Think about resource exploitation. Now we use the word exploitation in terms of, you know, human disregard. And again, that's kind of a vague definition because - and I'm not saying you meant it that way, but exploitation really is built into the system. And that's why a dead tree is more valuable than a living tree from the standpoint of the structure of the system. So you look at the enormous destructive - I mean, every life support system is currently in decline. You have elements of rainforest that are now producing more CO2 because of how disturbed the ecosystems have become. Obviously, all the topsoil, water pollution, that goes on and on. We've all heard this stuff in major lists. Why? Is it because we don't care? Are we really got dumb that we can't see that our habitat supports us?
No, it's this myopic compartmentalization of behavior that has to do with the need to keep cyclical consumption and economic growth going and it doesn't matter what the outcome is. Well, it matters when it's too late, because that's precisely what we're seeing. The only kind of a major dramatic shift in our economic and social behavior will likely happen as it has historically, through crises, when it's really too late because that's when the -
That's like the ultimate what you call a balancing feedback loop, it's when the problems have become so severe that we can't even continue the distorted practices that we've put forward.
Marianne:
And that's how I - that’s what I fear in the Biden administration, even where there are some good directions, it's too little, too slow, too late. That anything that we're doing that would make things better is on a level of - it doesn't even begin to have the kind of urgency that is necessary. And as you would say - and I would totally agree with you - doesn't challenge the underlying assumptions of an economic order that is bound to take us back to the same problem that we had to begin with. So now I want to get back, you said a couple of minutes ago that it's not that it's not salvageable. First of all, do you think basically the survival of the human race, the trajectory moving forward, a sustainable trajectory? Do you think that that trajectory is salvageable?
What do you think needs to be done and how do you think we can do it?
Peter:
Okay. Well, when I say “salvageable,” I mean in terms of a systems view of what's happening, going not - not in the structure of capitalism as is defined by, you know, classical economists, but in terms of what the system is, which is a system of labor specialization - which is important - you know, we have to have people specialize in certain fields to some degree, we become part of a systemic unit network to get things done and create a good standard of living. And it takes a community to do that.
That is what the network of markets has achieved, at least in the abstract of it, but there are other ways to do it. So you take that basic component of our community driven efforts to improve life and keep things going and then you start to break it down and realize what are the problematic attributes within what we've created? Markets. And this is the elephant in the living room.
Markets in the individual act of trade have built into them all of those negative structural attributes that I spoke of a moment ago in terms of unsustainability, both culturally and ecologically. We have to - as radical as this is - start to move away from the fundamental premise of market trade. I'm not saying it ceases to exist on all levels because there are good arguments where on certain tiers it could. But we start to go a direction that, really, John Maynard Keynes in the mid 20th century started to talk about when we had the increase of efficiency during the Industrial Revolution. He was - he had great foresight and great naivete cause he didn't understand the structural propensity to keep the system going regardless of how much efficiency we have.

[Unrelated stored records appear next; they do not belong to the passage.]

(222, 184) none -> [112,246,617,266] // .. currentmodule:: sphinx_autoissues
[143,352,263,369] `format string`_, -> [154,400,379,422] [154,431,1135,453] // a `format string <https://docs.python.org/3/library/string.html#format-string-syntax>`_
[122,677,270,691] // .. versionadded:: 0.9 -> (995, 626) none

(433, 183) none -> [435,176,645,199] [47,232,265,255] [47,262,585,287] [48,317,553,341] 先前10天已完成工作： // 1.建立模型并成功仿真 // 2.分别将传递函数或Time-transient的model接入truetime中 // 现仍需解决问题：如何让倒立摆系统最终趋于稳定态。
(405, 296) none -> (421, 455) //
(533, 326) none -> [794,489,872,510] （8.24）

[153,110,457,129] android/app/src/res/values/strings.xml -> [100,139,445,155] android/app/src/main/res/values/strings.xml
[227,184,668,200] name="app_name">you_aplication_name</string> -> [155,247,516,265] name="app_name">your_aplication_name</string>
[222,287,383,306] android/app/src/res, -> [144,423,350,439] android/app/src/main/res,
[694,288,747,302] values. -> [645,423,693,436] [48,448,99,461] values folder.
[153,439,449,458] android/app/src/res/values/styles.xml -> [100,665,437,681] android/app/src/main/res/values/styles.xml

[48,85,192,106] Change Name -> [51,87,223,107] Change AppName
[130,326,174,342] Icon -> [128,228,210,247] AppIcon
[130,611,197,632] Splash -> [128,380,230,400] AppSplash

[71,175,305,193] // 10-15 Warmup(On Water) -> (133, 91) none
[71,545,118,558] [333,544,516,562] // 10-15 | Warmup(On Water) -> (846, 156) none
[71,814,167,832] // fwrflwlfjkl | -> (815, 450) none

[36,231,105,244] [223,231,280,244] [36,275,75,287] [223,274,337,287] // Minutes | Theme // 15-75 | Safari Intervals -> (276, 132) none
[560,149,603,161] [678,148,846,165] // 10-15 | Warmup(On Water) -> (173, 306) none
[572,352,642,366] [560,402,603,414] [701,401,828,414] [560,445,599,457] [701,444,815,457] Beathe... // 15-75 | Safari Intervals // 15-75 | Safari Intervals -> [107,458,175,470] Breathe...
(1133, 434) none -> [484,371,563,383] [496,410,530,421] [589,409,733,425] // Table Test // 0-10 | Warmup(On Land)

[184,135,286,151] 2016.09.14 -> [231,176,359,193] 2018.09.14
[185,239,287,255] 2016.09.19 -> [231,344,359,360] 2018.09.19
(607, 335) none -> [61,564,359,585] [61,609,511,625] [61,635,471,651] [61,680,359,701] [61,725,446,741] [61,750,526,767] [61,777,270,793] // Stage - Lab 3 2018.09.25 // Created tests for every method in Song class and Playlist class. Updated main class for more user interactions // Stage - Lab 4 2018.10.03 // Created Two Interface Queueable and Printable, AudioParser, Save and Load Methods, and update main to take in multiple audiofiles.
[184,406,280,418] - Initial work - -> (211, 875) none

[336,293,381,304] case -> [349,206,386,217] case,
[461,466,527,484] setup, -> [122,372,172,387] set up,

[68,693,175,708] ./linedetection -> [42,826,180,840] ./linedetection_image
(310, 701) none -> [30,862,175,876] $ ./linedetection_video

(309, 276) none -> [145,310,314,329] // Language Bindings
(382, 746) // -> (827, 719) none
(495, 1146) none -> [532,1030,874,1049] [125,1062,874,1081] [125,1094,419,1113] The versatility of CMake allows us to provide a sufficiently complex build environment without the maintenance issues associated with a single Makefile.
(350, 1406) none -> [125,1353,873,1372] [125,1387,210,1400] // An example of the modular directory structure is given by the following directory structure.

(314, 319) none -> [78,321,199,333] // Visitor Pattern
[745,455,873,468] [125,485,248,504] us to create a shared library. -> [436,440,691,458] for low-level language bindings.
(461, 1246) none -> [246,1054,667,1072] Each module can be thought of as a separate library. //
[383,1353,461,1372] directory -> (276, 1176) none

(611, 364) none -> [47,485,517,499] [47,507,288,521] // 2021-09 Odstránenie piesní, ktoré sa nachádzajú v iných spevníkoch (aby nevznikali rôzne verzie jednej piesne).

So let me clarify that. The idea was simple. You increase efficiency. People realize a sustainable standard of living based on scientific principles. You start to reduce the work week. You increase wages, you lower costs, all in direct proportion to itself based on the kind of technological - which is true - economic efficiency and then suddenly you wake up one day and families have a unified form. No one’s struggling to survive. No one's in debt. They have everything they need. They work a little bit a week and suddenly balance emerges. Beautiful.
Marianne:
Wow.
Peter:
That's not what the structure wants to do. The structure that we have is kind of like a sick demon. It's like an organism in and of itself. It has its own consciousness. And the moment anything - it's based upon fundamental deprivation. It's about, oh you -
Marianne:
It’s sociopathic.
Peter:
It is.
Marianne:
It’s soulless. There’s no compassion, it’s sociopathic - but hold on.
Peter:
Yeah.
Marianne:
I don't - I don’t want to hear any more about how bad it is.
Peter:
(Laughs)
Marianne:
We agree about how bad it is, we agree about its flaws. What I'm fascinated by are these ideas of what to do about it now. So let's - but let’s talk about this idea that you were just talking about if people had more time, if people had more money, if people were relaxed, if balance - a situation would actually be conducive to a recalibration on the part of the universe and bringing harmony back in the system. Can you talk to me about what policies do you think help could achieve this? So I'm going to name a few and you tell me. UBI?
Peter:
Yes, in an incremental way.
Marianne:
Okay, what do you mean by that? Of UBI in an incremental way?
Peter:
So UBI is really a way of compensating for the efficiency increases that are displacing labor, that was the fundamental premise of Andrew Yang's political ambitions and it's been talked about for a long, long time. It's a way, instead of doing what John Maynard Keynes just suggested, that I just brought up where you actually strategically demarketize, where people can live their lives without having to pay for everything because you can - we have the ability to generate abundance even in the throes of the scarcity we're faced against. It's such a contrivance, what we've done problem wise. We still have the ability to create an equitable abundance on this planet for everyone.
Marianne:
Buckminster Fuller.
Peter:
Yes. And yeah. So, UBI is a way of actually preserving the market system's fundamental negative intent by not -
Marianne:
Just trying to compensate for it.
Peter:
Yeah. And just pumping more money into the system.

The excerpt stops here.